◆ Instructions to follow
Return an exact copy of the data, starting at its first line and ending at the line that contains "(800, 505) none", minus any pictures.

◆ Dataset records
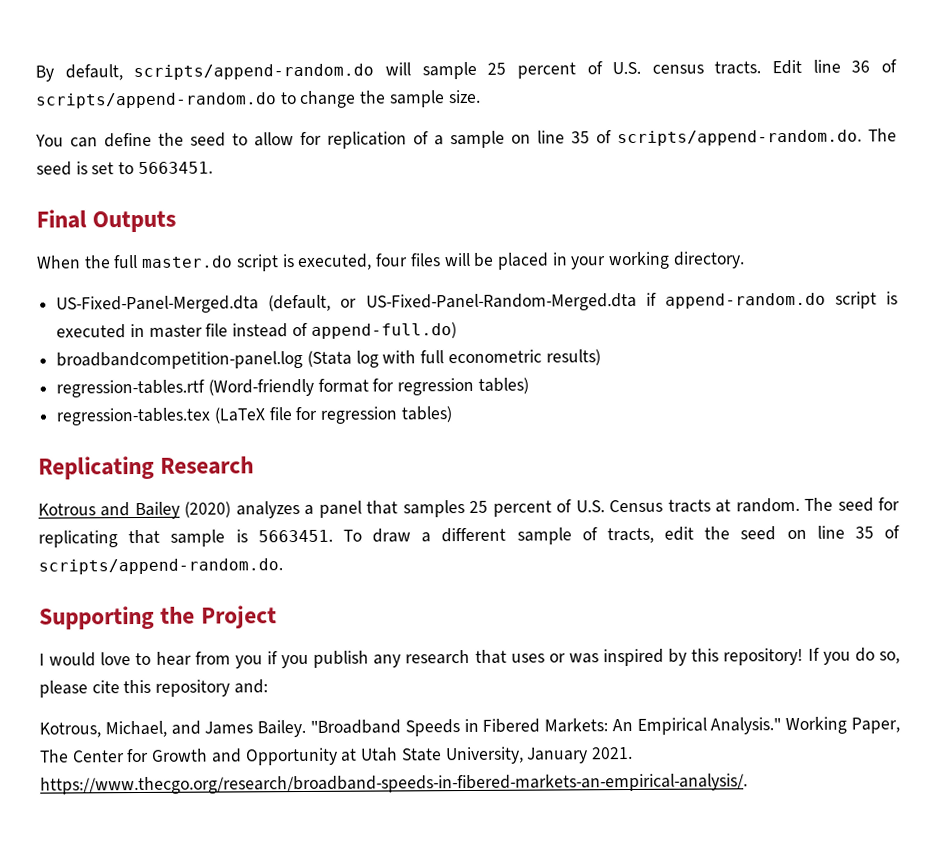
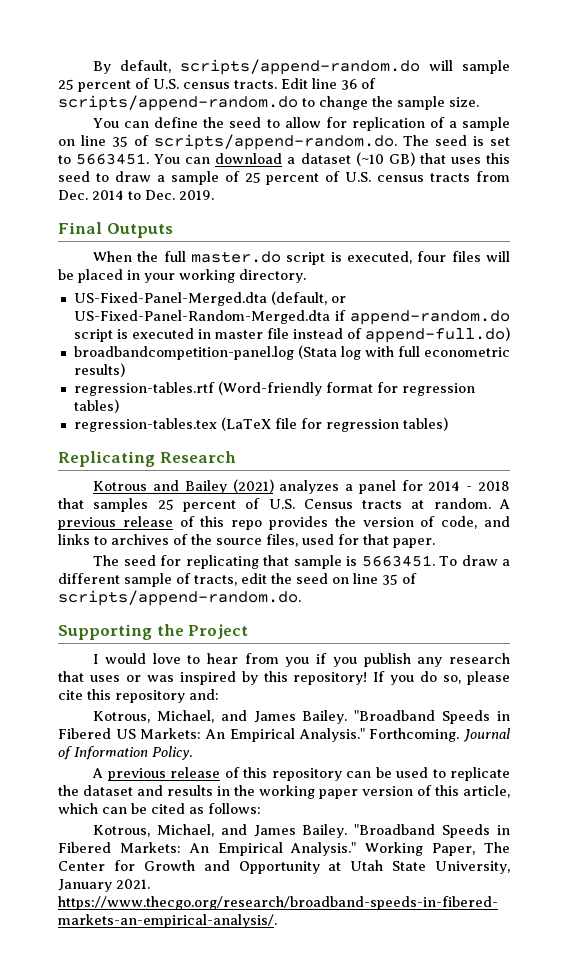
(213, 168) none -> [154,152,511,166] [58,171,511,185] [58,190,214,200] You can download a dataset (~10 GB) that uses this seed to draw a sample of 25 percent of U.S. census tracts from Dec. 2014 to Dec. 2019.
[184,501,232,518] (2020) -> [232,479,274,493] (2021)
(362, 509) none -> [401,480,510,491] for 2014 - 2018
(800, 505) none -> [499,499,511,509] [58,516,511,530] [58,534,435,548] A previous release of this repo provides the version of code, and links to archives of the source files, used for that paper. //
(268, 686) none -> [93,710,511,724] [58,728,512,742] [58,746,192,760] [92,767,511,781] [58,785,510,799] [58,803,261,814] // Kotrous, Michael, and James Bailey. "Broadband Speeds in Fibered US Markets: An Empirical Analysis." Forthcoming. Journal of Information Policy. // A previous release of this repository can be used to replicate the dataset and results in the working paper version of this article, which can be cited as follows:

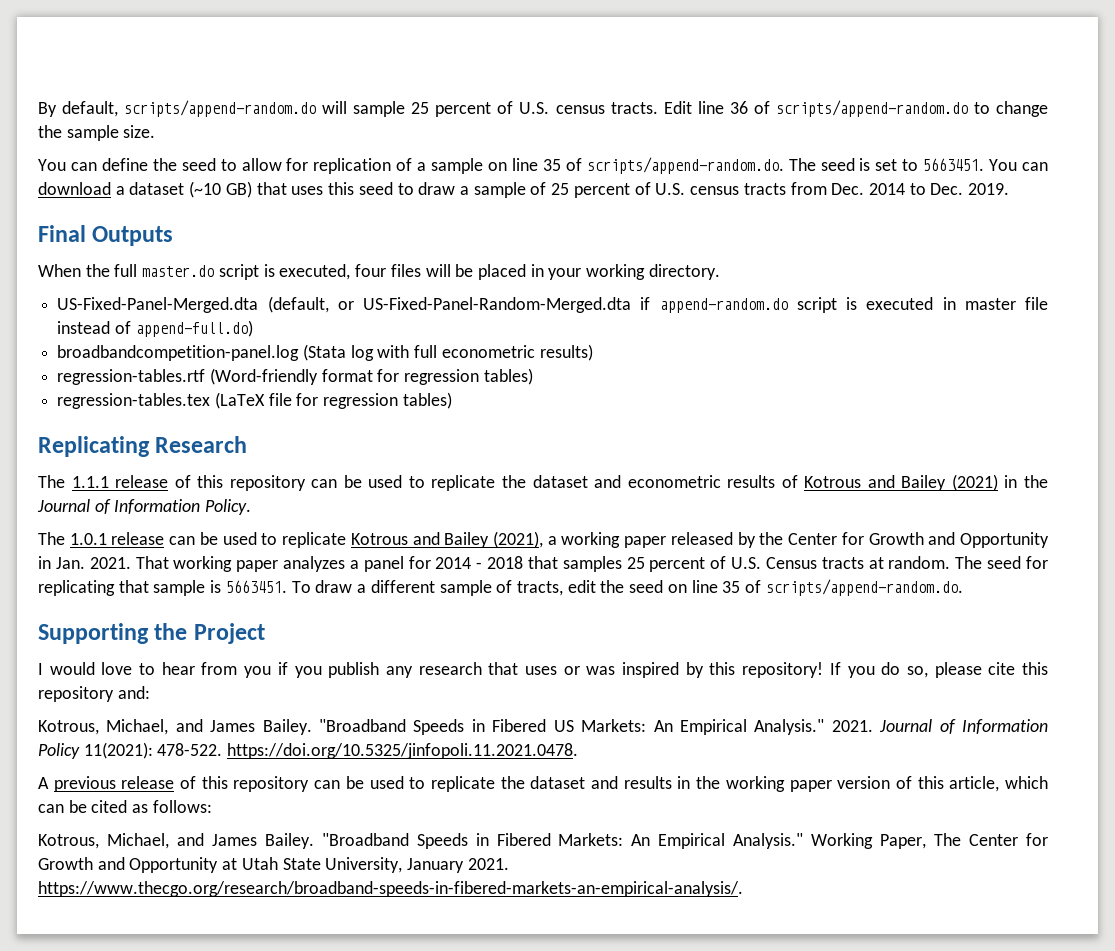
[93,479,274,494] Kotrous and Bailey (2021) -> [38,474,1048,491] [37,499,252,515] [38,531,1050,548] [38,556,279,572] The 1.1.1 release of this repository can be used to replicate the dataset and econometric results of Kotrous and Bailey (2021) in the Journal of Information Policy. // The 1.0.1 release can be used to replicate Kotrous and Bailey (2021), a working paper released by the Center for Growth and Opportunity in Jan. 2021. That working paper
[499,499,511,509] [58,516,511,530] [58,534,435,548] A previous release of this repo provides the version of code, and links to archives of the source files, used for that paper. // -> (951, 562) none
[369,728,512,742] [58,746,192,760] Forthcoming. Journal of Information Policy. -> [831,719,1048,734] [38,742,579,759] 2021. Journal of Information Policy 11(2021): 478-522. https://doi.org/10.5325/jinfopoli.11.2021.0478.

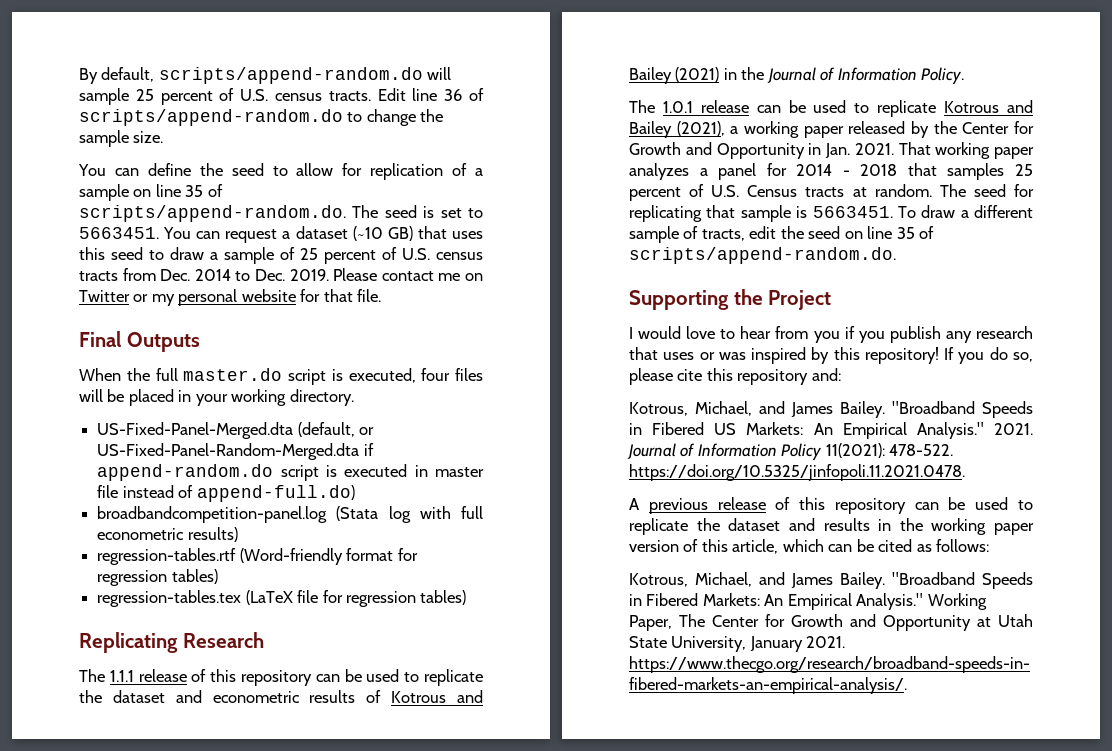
[38,182,111,195] download -> [225,229,278,243] request
(1010, 189) none -> [333,268,484,281] [79,289,382,306] Please contact me on Twitter or my personal website for that file.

◆ Task solution
(213, 168) none -> [154,152,511,166] [58,171,511,185] [58,190,214,200] You can download a dataset (~10 GB) that uses this seed to draw a sample of 25 percent of U.S. census tracts from Dec. 2014 to Dec. 2019.
[184,501,232,518] (2020) -> [232,479,274,493] (2021)
(362, 509) none -> [401,480,510,491] for 2014 - 2018
(800, 505) none -> [499,499,511,509] [58,516,511,530] [58,534,435,548] A previous release of this repo provides the version of code, and links to archives of the source files, used for that paper. //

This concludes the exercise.